Чтобы получать специальную рассылку от издательского проекта А+А,
заполните форму по ссылке

Спасибо за подписку!
26 Ноября / 2019

Московский концептуализм в «Искусстве с 1900 года»

alt

Публикуем отрывок из дополненного издания книги «Искусство с 1900 года». Ведущие историки искусства и критики нашего времени уточнили и расширили свои первоначальные тексты.

Против пустого официального дискурса 

Здесь нужно сказать несколько слов о московском концептуализме в целом. В каталоге знаменательной выставки «Тотальное просвещение: концептуальное искусство в Москве. 1960–1990» (2008) Екатерина Бобринская обозревает широкий спектр подпадающих под это понятие художественных практик: повествовательные аллегорические работы вроде альбомов Кабакова; живопись, обыгрывающая и перекодирующая официальные традиции социалистического реализма (Эрик Булатов, дуэт Виталия Комара [род. 1943] и Александра Меламида [род. 1945]); а также недооцененные «поездки за город» — акции в пустынных предместьях Москвы, проводившиеся группой «Коллективные действия». Явление, известное как московский концептуализм, начало складываться в конце шестидесятых годов в работах Кабакова и к середине следующего десятилетия стало важной тенденцией неофициального искусства СССР. В конце семидесятых центр влияния сместился на перформативные работы группы «Коллективные действия», и впоследствии проекты новых художников и групп развивали темы и стратегии, предложенные в рамках этих трех новаторских тенденций, расширяя сообщество независимого экспериментирования и диалога. За счет акцента на советской жизни и идеологии как своего рода «дискурсе» — наборе институциональных и идеологических установок и верований — московский концептуализм оставался живой и актуальной практикой вплоть до распада Советского Союза. Как пишет Борис Гройс, теоретик московского концептуализма с первых его шагов и куратор упоминавшейся выше выставки «Тотальное просвещение», «официальный дискурс о том, что такое искусство, играл определяющую роль во всех сферах советской культуры. Основной modus operandi московского концептуализма заключался в том, чтобы использовать, варьировать и анализировать этот официальный дискурс частным образом, иронически и профанически». 

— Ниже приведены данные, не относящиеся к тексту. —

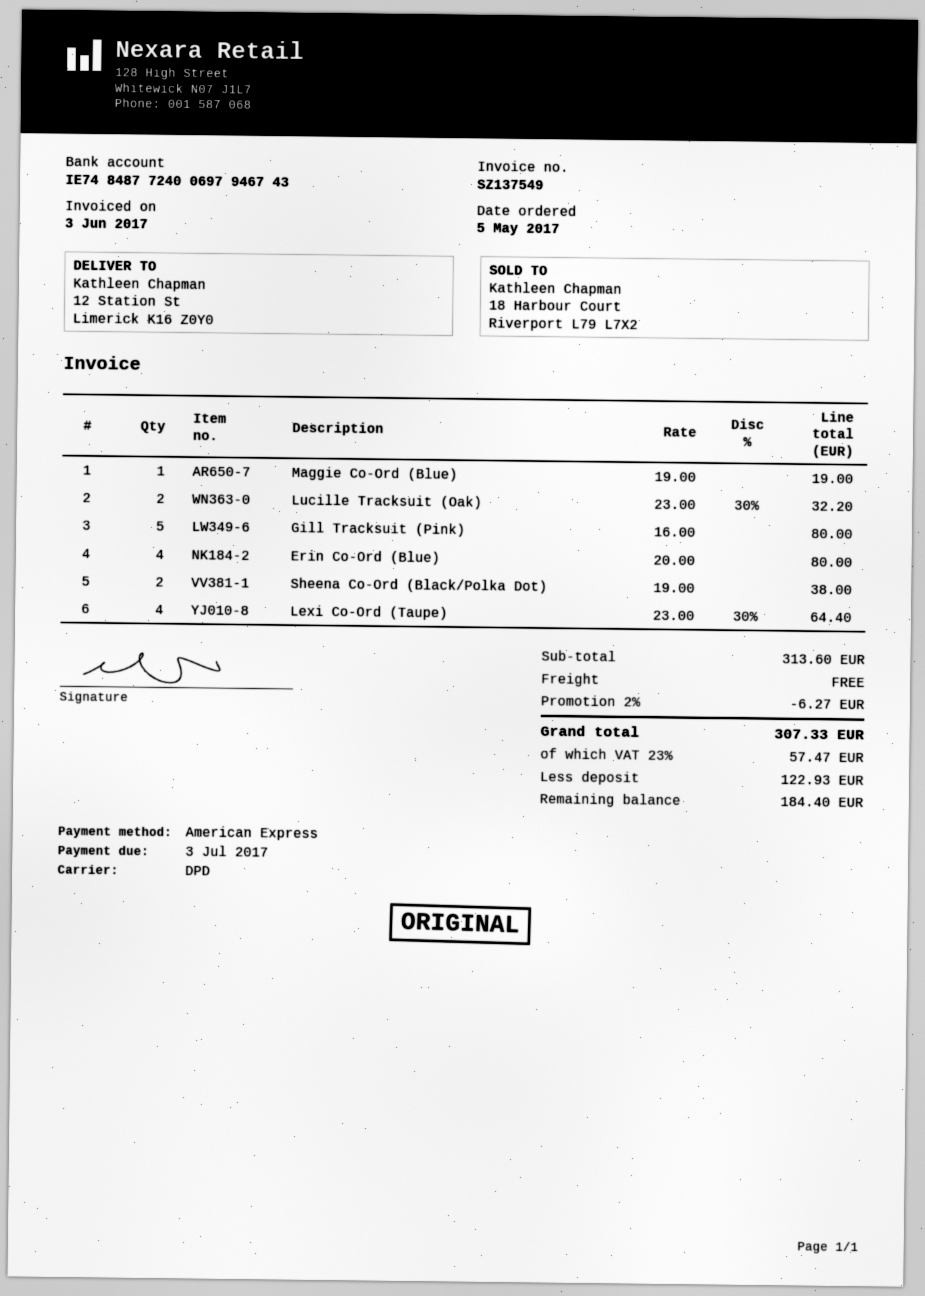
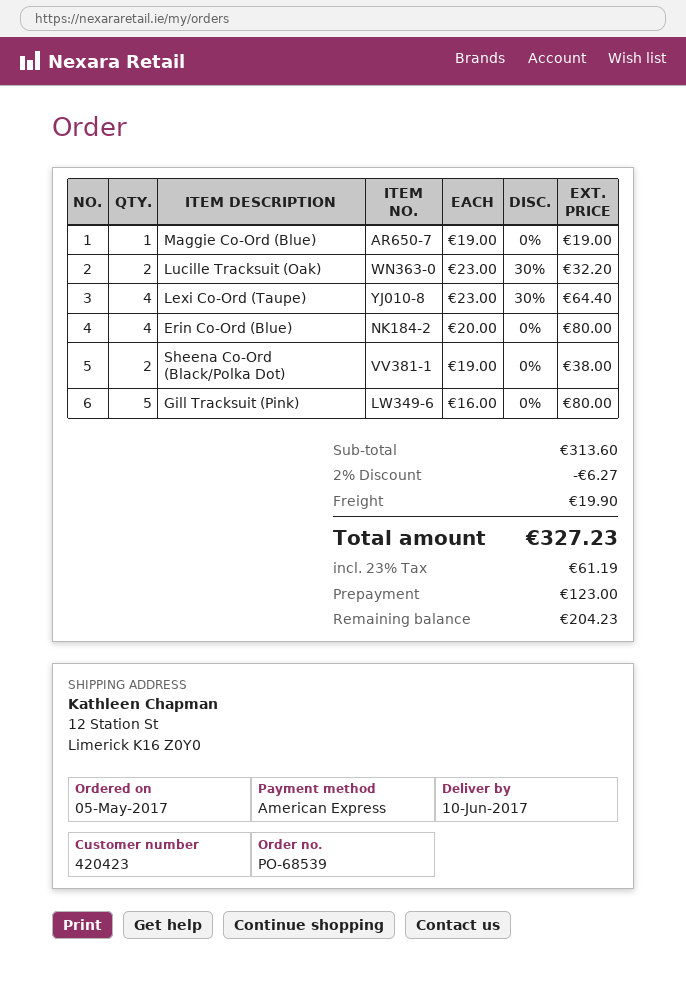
shipping: 0.00 -> 19.90
tax: 23% = 57.47 -> 23% = 61.19
total: 307.33 -> 327.23
deposit: 122.93 -> 123.00
balance: 184.40 -> 204.23

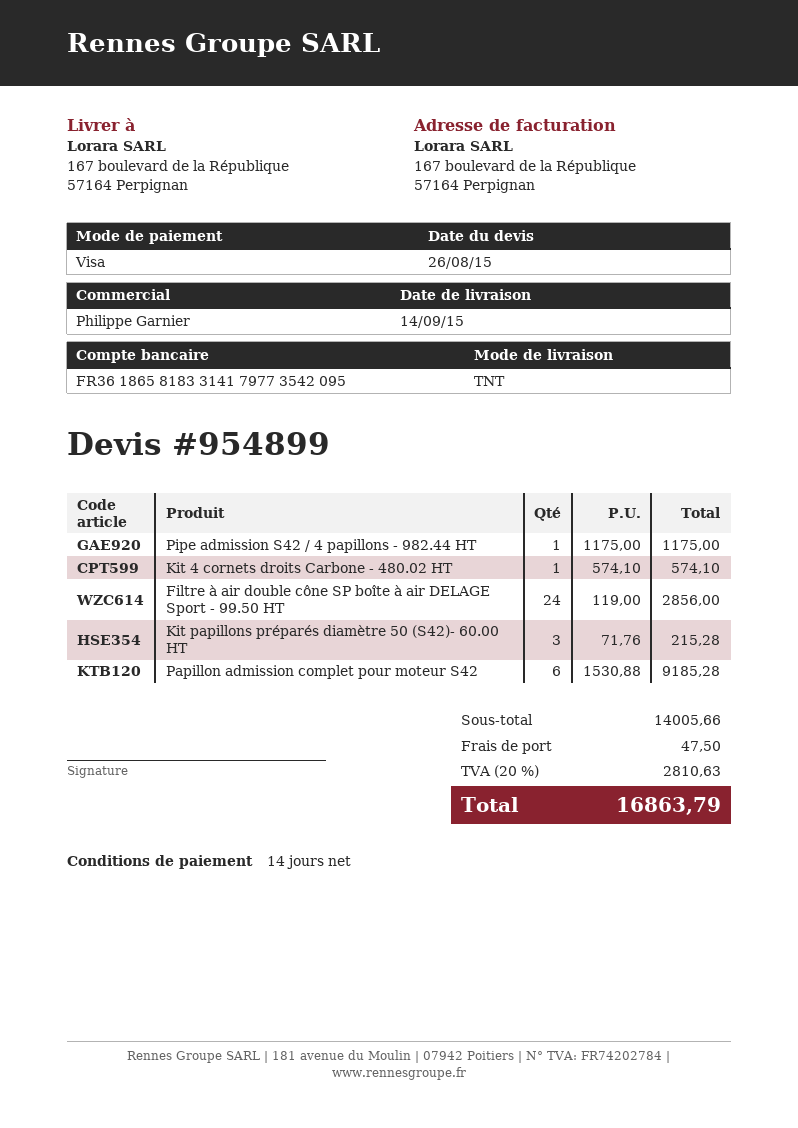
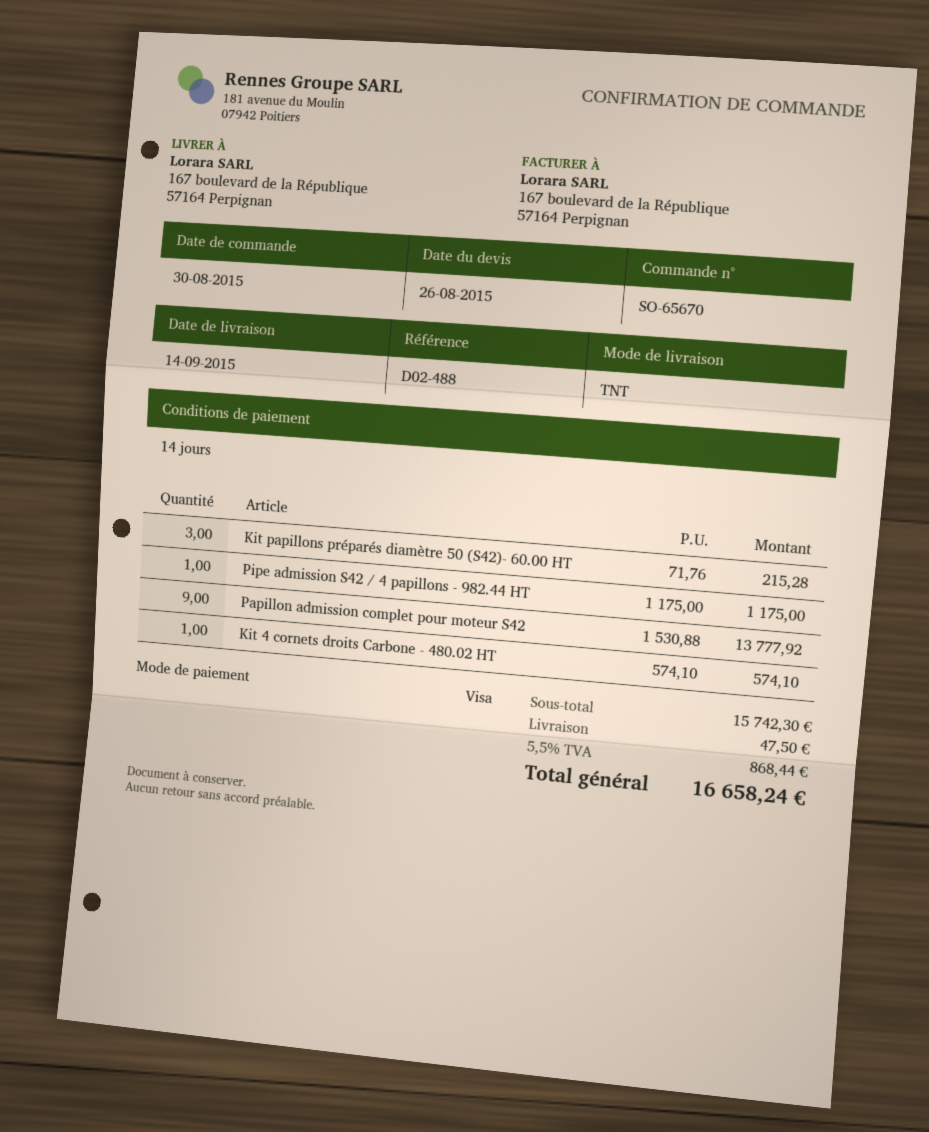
Filtre à air double cône SP boîte à air DELAGE Sport - 99.50 HT: 24 x 119.00 = 2856.00 -> none
Papillon admission complet pour moteur S42: 6 x 1530.88 = 9185.28 -> 9 x 1530.88 = 13777.92
subtotal: 14005.66 -> 15742.30
tax: 20% = 2810.63 -> 5.5% = 868.44
total: 16863.79 -> 16658.24

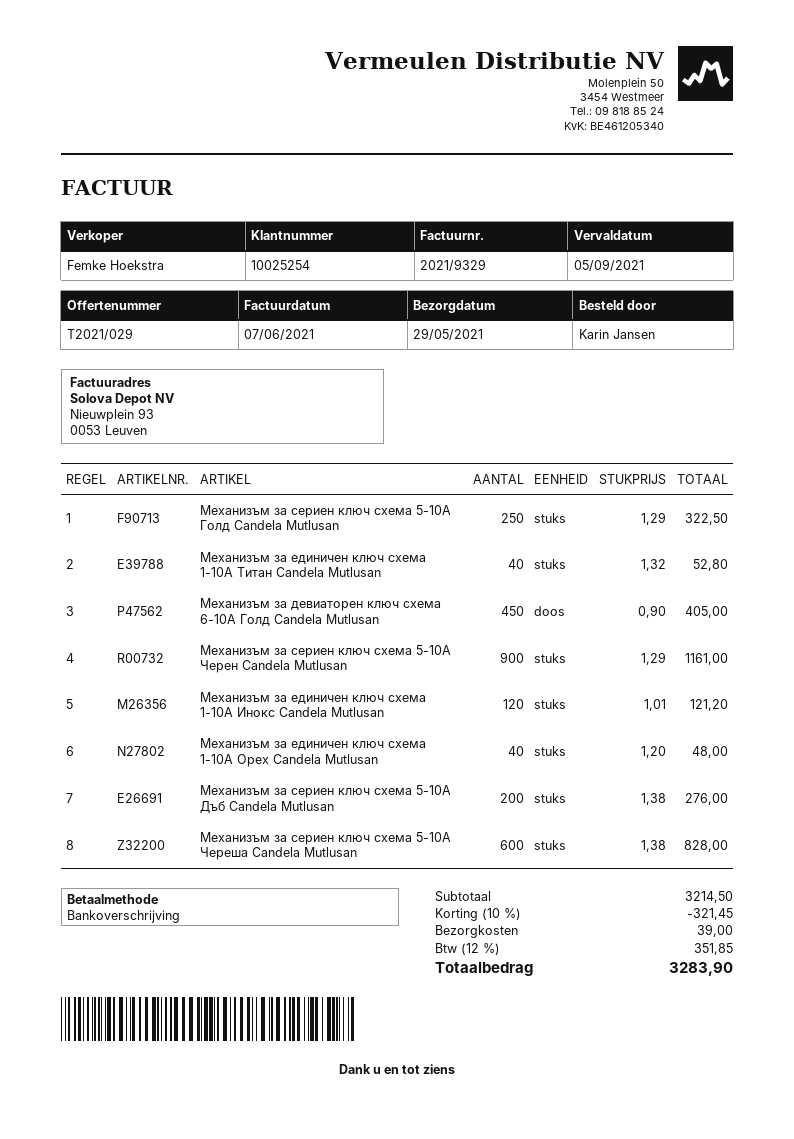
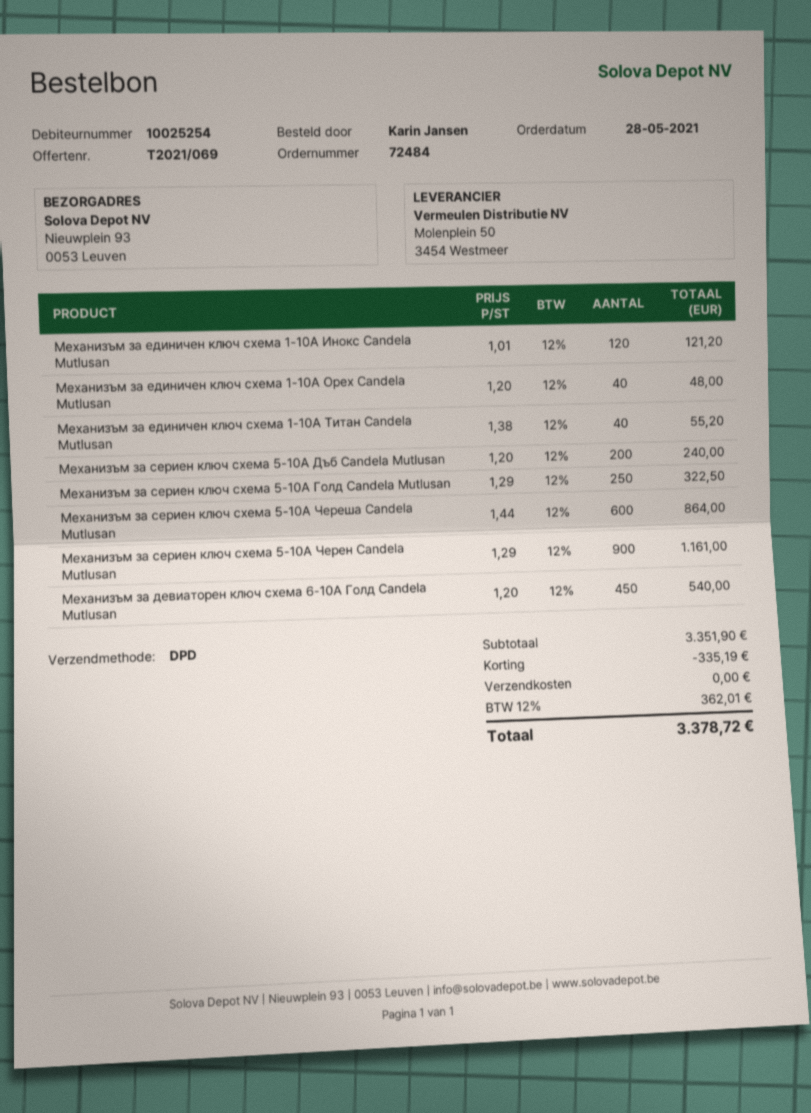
quote number: T2021/029 -> T2021/069
Механизъм за единичен ключ схема 1-10А Титан Candela Mutlusan: 40 x 1.32 = 52.80 -> 40 x 1.38 = 55.20
Механизъм за девиаторен ключ схема 6-10А Голд Candela Mutlusan: 450 x 0.90 = 405.00 -> 450 x 1.20 = 540.00
Механизъм за сериен ключ схема 5-10А Дъб Candela Mutlusan: 200 x 1.38 = 276.00 -> 200 x 1.20 = 240.00
Механизъм за сериен ключ схема 5-10А Череша Candela Mutlusan: 600 x 1.38 = 828.00 -> 600 x 1.44 = 864.00
subtotal: 3214.50 -> 3351.90
discount: 321.45 -> 335.19
shipping: 39.00 -> 0.00
tax: 12% = 351.85 -> 12% = 362.01
total: 3283.90 -> 3378.72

Мысль Гройса обнажает самую суть отличия между московским концептуализмом и концептуальным искусством в англо-американской традиции, сосредоточенным на том, что Бенджамин Бухло определил как эстетику администрирования, отсылающую к бюрократическим и/или техническим языкам (словарные определения у Джозефа Кошута; процедуры заполнения документов и регистрации в практике группы «Art & Language»; стратегии исследовательской документации у таких разных художников, как Ханна Дарбовен и Ханс Хааке). В то же время западный концептуализм тесно связан с провозглашенной критиком Люси Липпард «дематериализацией объекта искусства», которая проявляется в отказе от произведений в «традиционных» медиумах вроде живописи и скульптуры ради языковых предложений, которые могут исполняться или не исполняться (как в работах Лоренса Винера), или ради совершения и документации эфемерных действий (как в практике Эдриан Пайпер). Гройс вместе с рядом других критиков утверждает, что московские концептуалисты реагировали скорее на «публичный» язык советской идеологии, чем на технический язык бюрократического дискурса, одинаково свойственный как политическим, так и коммерческим формам администрации. В итоге в Москве возникли очень своеобразные концептуальные стратегии. Так, повествование и заочная характеристика персонажей в альбомах Кабакова резко разводят их с работами англо-американских концептуалистов, всячески избегавших рассказа, предпочитая ему «нейтральные» серийные процедуры определения, заполнения или составления документов. Вместе с тем за счет отсылок к детской педагогике — через придуманные советские «сказки» — и за счет введения в альбомы разных «голосов», варьирующихся по тональности от исповеди до анализа, но неизменно, как мы видели, сконцентрированных на образе «дематериализованного» советского государства как пустоты, Кабаков ломает господствующий язык советской власти, подобно тому как западные концептуалисты ломают господствующий язык власти бюрократической. 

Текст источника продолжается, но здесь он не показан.